Winona State University students led a Black Lives Matter protest Wednesday, Oct. 21.
The protest consisted of a 22-block walk passing Kwik Trip, Windom Park and the Winona State sign on Sarnia St.
Protest organizer and Winona State student, Lamaree Whitson, said she was sparked to lead this protest because Winona was not “home-like” and hearing about the recent news on the Breonna Taylor and George Floyd cases induced significant stress.
Whitson said the news of the Breonna Taylor case was even more relatable for her because she is a young African American woman.
Whitson noted how Breonna Taylor did nothing to provoke the police and for them to shoot her in her own home, put her on edge, and made her think “am I next?”.
Whitson also said she felt like more should and could be done, especially in a rural area like Winona.
Whitson said her goal with leading this protest was to bring attention to the “unjust murders” and to give back to the Minneapolis and St. Paul community, as they were affected by the recent rioting.
Whitson said she was able to collect over $500 dollars, ten large bags of clothing, three large bags of food and health supplies throughout the planning and execution of the protest.

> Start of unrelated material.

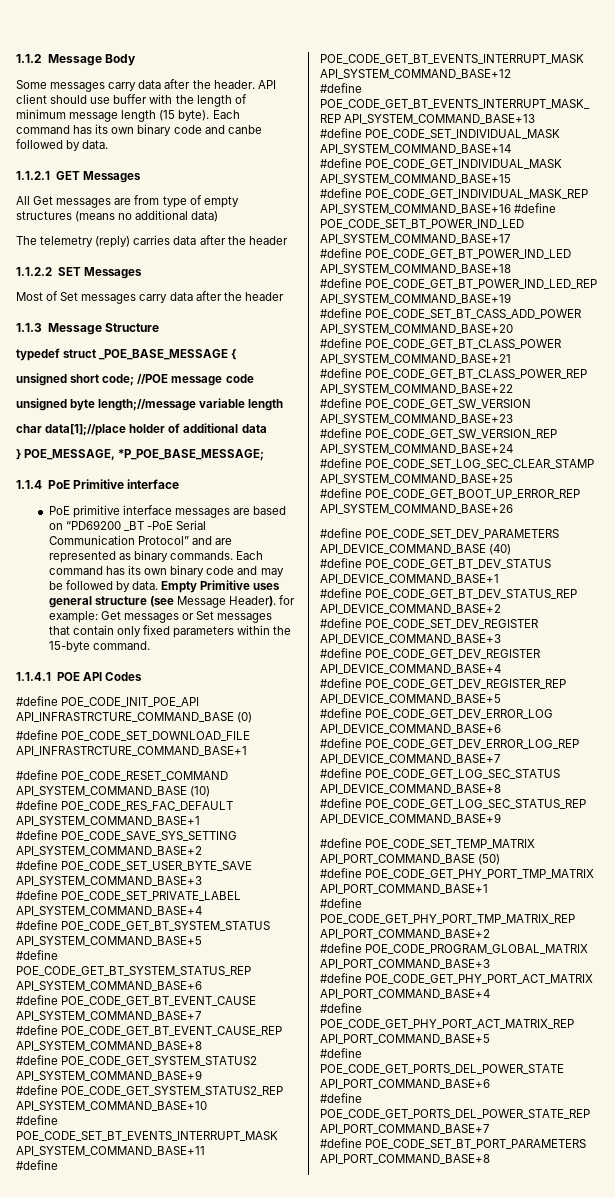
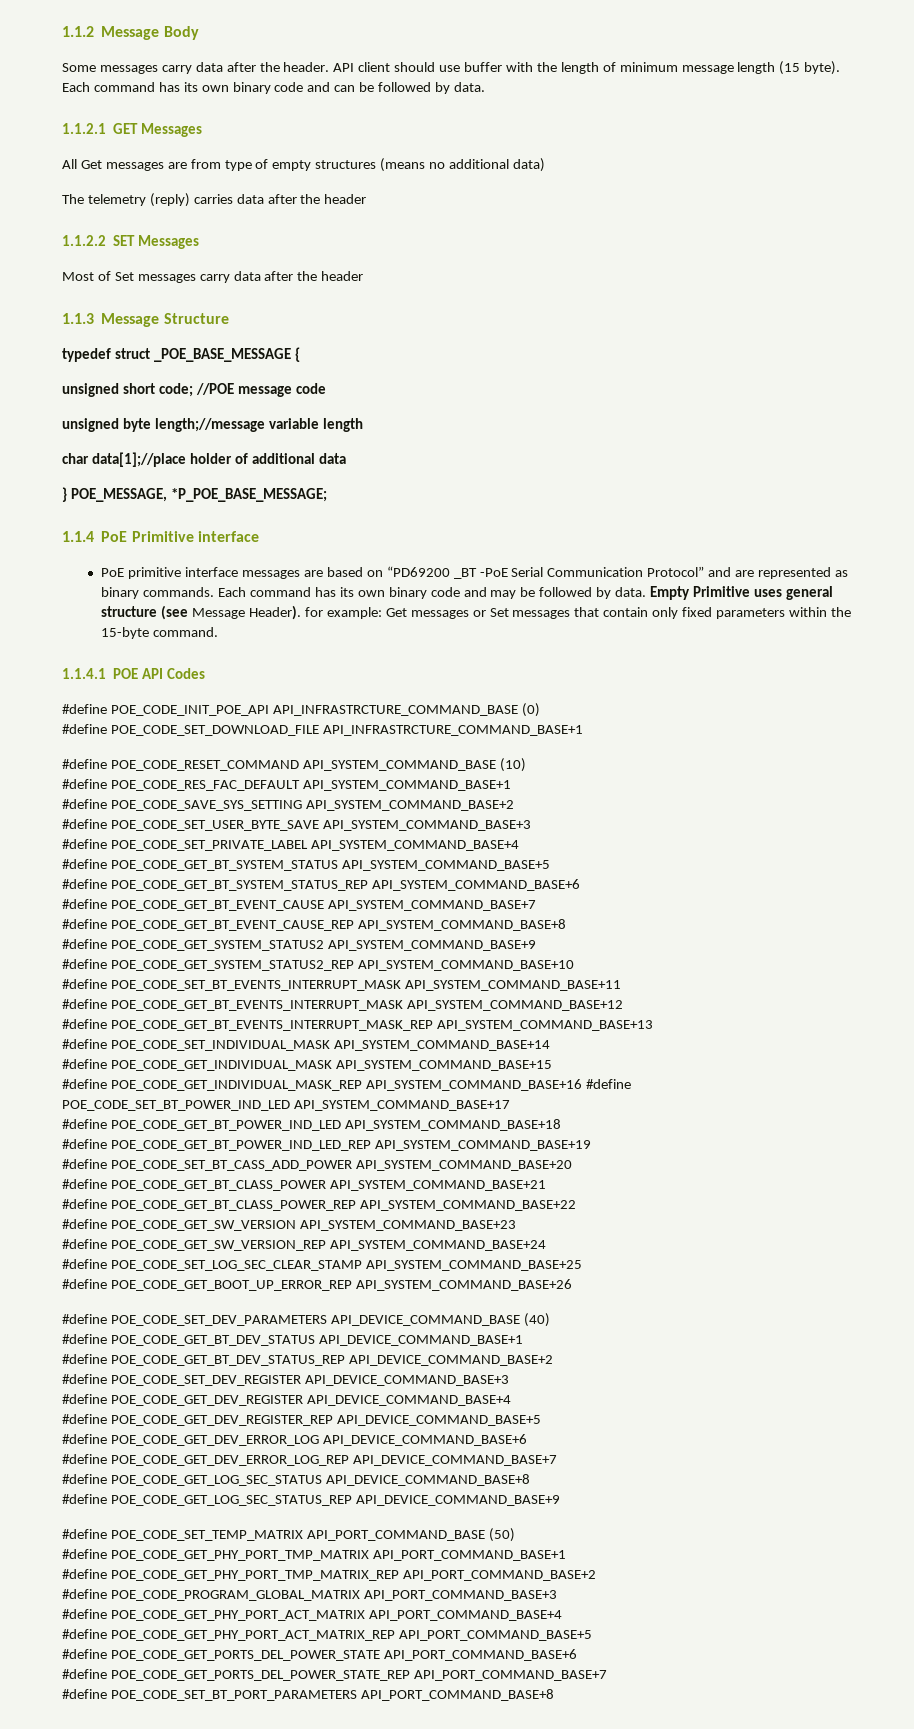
- Each command has its own binary code and canbe followed by data.
+ Each command has its own binary code and can be followed by data.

Whitson said she was able to put the donations to use in two ways, by donating clothing, food and health supplies to House of Charity, a non-profit charity in downtown Minneapolis and donating to a struggling single mother in Winona.
Whitson said she donated by providing [the mother] and her daughter with food, clothing, health and kitchen supplies.
Whitson said she also plans on donating school supplies to a local non-profit organization called Ready Set School.
With the help of some community members such as Winona native and former Winona State student Harrison McCormick, they were able to contribute by giving insight on Winona and helped run the donation and information table during the protest.

McCormick said he was eager to help with the protest because of his involvement with the protesting in Minneapolis amid the death of George Floyd.
“As we saw this past summer in Minneapolis, there’s a lot of racial tension and racial issues that affect larger communities of minorities,” McCormick said.
Despite initial thoughts from Whitson about Winona, McCormick said he believes this protest, and many others like it here, show that there are people in Winona that care about social issues.
“Unless we have white people facing a cause head on, then it’s hard to get attention for it [racial injustices] which is the sad truth,” McCormick said
Whitson said she was able to get guidance from Mary Jo Klinker, a Winona State faculty member and local activist.
Klinker said she felt that Whitson “took the power to the streets and created the coalition of students to come out,”.
After all the work behind the scenes, the protest was overall a major “success” according to Whitson, due to the participation of all backgrounds, ages, genders and races.
Helping Whitson lead the protest, was Tova Strange, a fellow Winona State student, and Teyanna Ross, a local social activist.
Strange said that Whitson did a great job with conducting the protest in a peaceful, yet effective manner.
“I thought she did a really good job of collecting donations and making this a peaceful yet powerful experience,” Strange said.
After arriving back at Windom Park, Whitson closed out the protest with a line which said, “This won’t be the last fight you see for social change in Winona”.

The Oct. 21 protest also raised $500, ten bags of clothes, three bags of food and health supplies. Whitson donated to House of Charity in Minneapolis, as well as a single mother in Winona. (Christopher Edwards)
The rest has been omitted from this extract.